### What you are asked to do
Pictures aside, return every line below exactly as written.

___ Records for this exercise ___

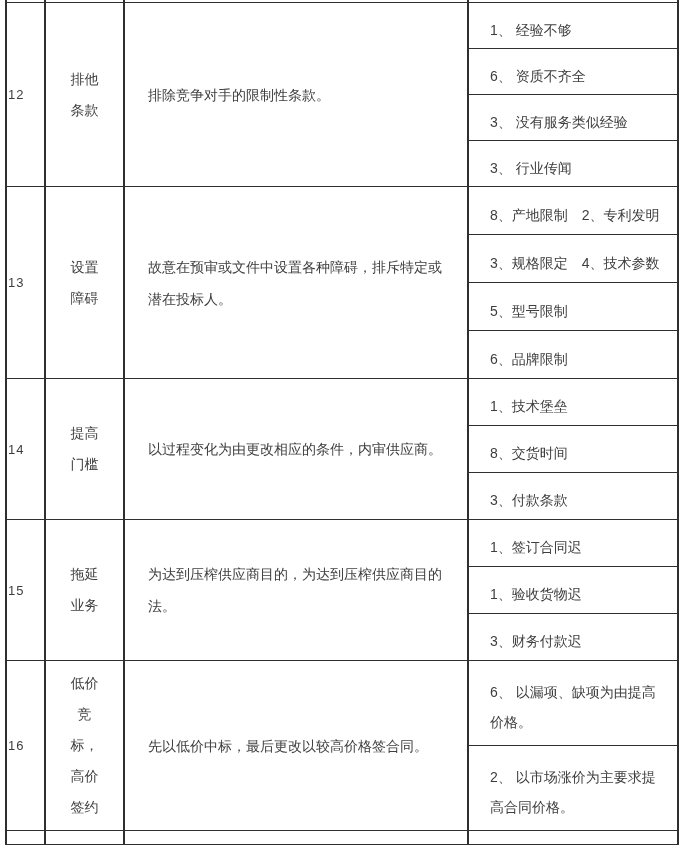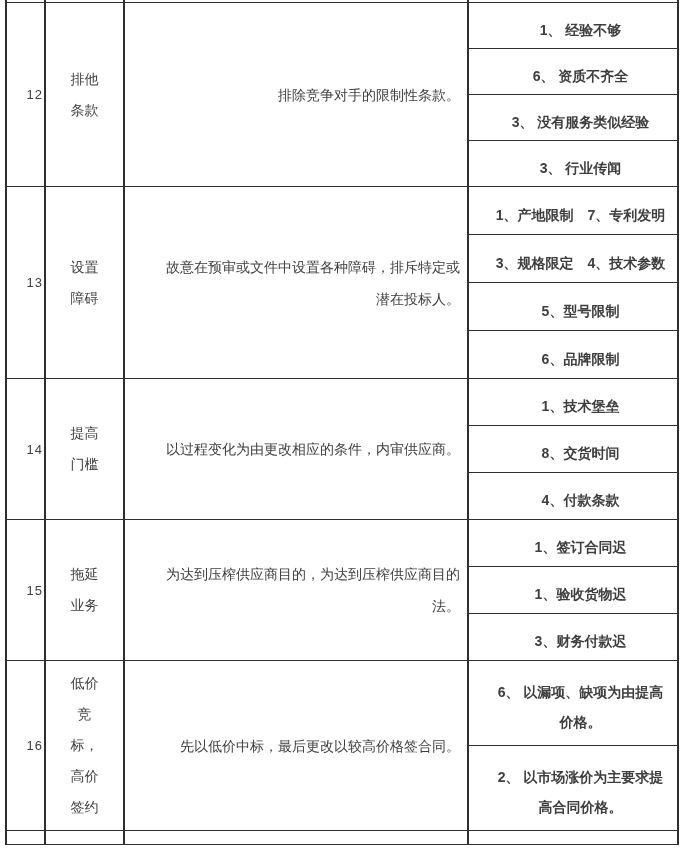--- a/index.html
+++ b/index.html
@@ -14,24 +14,24 @@
   .tbl td{
     border:1px solid #2f2f2f;
     border-left-width:2px;border-right-width:2px;
     vertical-align:middle;font-size:14px;overflow:hidden;
     background:#ffffff;
   }
   col.c1{width:39px}
   col.c2{width:79px}
   col.c3{width:344px}
   col.c4{width:210px}
-  td.num{text-align:right;font-size:13px;letter-spacing:1px;}
+  td.num{text-align:left;font-size:13px;letter-spacing:1px;}
   td.title{text-align:center;white-space:pre-line;line-height:31px;padding:0 20px;}
-  td.desc{text-align:right;padding:0 7px;white-space:pre-line;line-height:32px;}
-  td.item{text-align:center;padding:10px 6px 2px 21px;white-space:pre-line;line-height:30px;font-weight:bold;}
+  td.desc{text-align:left;padding:0 23px;white-space:pre-line;line-height:32px;}
+  td.item{text-align:left;padding:10px 6px 2px 21px;white-space:pre-line;line-height:30px;}
   tr.partial-top{height:4px}
   tr.partial-bottom{height:14px}
   tr.partial-top td,tr.partial-bottom td{padding:0;line-height:0;font-size:0;}
   tr.h12{height:46px}
   tr.h13{height:48px}
   tr.h14{height:47px}
   tr.h15{height:47px}
   tr.h16{height:85px}
 </style>
 </head>
@@ -70,21 +70,21 @@
     <tr class="h12">
       <td class="item">3、 行业传闻</td>
     </tr>
 
     <tr class="h13">
       <td class="num" rowspan="4">13</td>
       <td class="title" rowspan="4">设置
 障碍</td>
       <td class="desc" rowspan="4">故意在预审或文件中设置各种障碍，排斥特定或
 潜在投标人。</td>
-      <td class="item">1、产地限制　7、专利发明</td>
+      <td class="item">8、产地限制　2、专利发明</td>
     </tr>
     <tr class="h13">
       <td class="item">3、规格限定　4、技术参数</td>
     </tr>
     <tr class="h13">
       <td class="item">5、型号限制</td>
     </tr>
     <tr class="h13">
       <td class="item">6、品牌限制</td>
     </tr>
@@ -93,21 +93,21 @@
       <td class="num" rowspan="3">14</td>
       <td class="title" rowspan="3">提高
 门槛</td>
       <td class="desc" rowspan="3">以过程变化为由更改相应的条件，内审供应商。</td>
       <td class="item">1、技术堡垒</td>
     </tr>
     <tr class="h14">
       <td class="item">8、交货时间</td>
     </tr>
     <tr class="h14">
-      <td class="item">4、付款条款</td>
+      <td class="item">3、付款条款</td>
     </tr>
 
     <tr class="h15">
       <td class="num" rowspan="3">15</td>
       <td class="title" rowspan="3">拖延
 业务</td>
       <td class="desc" rowspan="3">为达到压榨供应商目的，为达到压榨供应商目的
 法。</td>
       <td class="item">1、签订合同迟</td>
     </tr>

___

### Response
--- a/index.html
+++ b/index.html
@@ -14,24 +14,24 @@
   .tbl td{
     border:1px solid #2f2f2f;
     border-left-width:2px;border-right-width:2px;
     vertical-align:middle;font-size:14px;overflow:hidden;
     background:#ffffff;
   }
   col.c1{width:39px}
   col.c2{width:79px}
   col.c3{width:344px}
   col.c4{width:210px}
-  td.num{text-align:right;font-size:13px;letter-spacing:1px;}
+  td.num{text-align:left;font-size:13px;letter-spacing:1px;}
   td.title{text-align:center;white-space:pre-line;line-height:31px;padding:0 20px;}
-  td.desc{text-align:right;padding:0 7px;white-space:pre-line;line-height:32px;}
-  td.item{text-align:center;padding:10px 6px 2px 21px;white-space:pre-line;line-height:30px;font-weight:bold;}
+  td.desc{text-align:left;padding:0 23px;white-space:pre-line;line-height:32px;}
+  td.item{text-align:left;padding:10px 6px 2px 21px;white-space:pre-line;line-height:30px;}
   tr.partial-top{height:4px}
   tr.partial-bottom{height:14px}
   tr.partial-top td,tr.partial-bottom td{padding:0;line-height:0;font-size:0;}
   tr.h12{height:46px}
   tr.h13{height:48px}
   tr.h14{height:47px}
   tr.h15{height:47px}
   tr.h16{height:85px}
 </style>
 </head>
@@ -70,21 +70,21 @@
     <tr class="h12">
       <td class="item">3、 行业传闻</td>
     </tr>
 
     <tr class="h13">
       <td class="num" rowspan="4">13</td>
       <td class="title" rowspan="4">设置
 障碍</td>
       <td class="desc" rowspan="4">故意在预审或文件中设置各种障碍，排斥特定或
 潜在投标人。</td>
-      <td class="item">1、产地限制　7、专利发明</td>
+      <td class="item">8、产地限制　2、专利发明</td>
     </tr>
     <tr class="h13">
       <td class="item">3、规格限定　4、技术参数</td>
     </tr>
     <tr class="h13">
       <td class="item">5、型号限制</td>
     </tr>
     <tr class="h13">
       <td class="item">6、品牌限制</td>
     </tr>
@@ -93,21 +93,21 @@
       <td class="num" rowspan="3">14</td>
       <td class="title" rowspan="3">提高
 门槛</td>
       <td class="desc" rowspan="3">以过程变化为由更改相应的条件，内审供应商。</td>
       <td class="item">1、技术堡垒</td>
     </tr>
     <tr class="h14">
       <td class="item">8、交货时间</td>
     </tr>
     <tr class="h14">
-      <td class="item">4、付款条款</td>
+      <td class="item">3、付款条款</td>
     </tr>
 
     <tr class="h15">
       <td class="num" rowspan="3">15</td>
       <td class="title" rowspan="3">拖延
 业务</td>
       <td class="desc" rowspan="3">为达到压榨供应商目的，为达到压榨供应商目的
 法。</td>
       <td class="item">1、签订合同迟</td>
     </tr>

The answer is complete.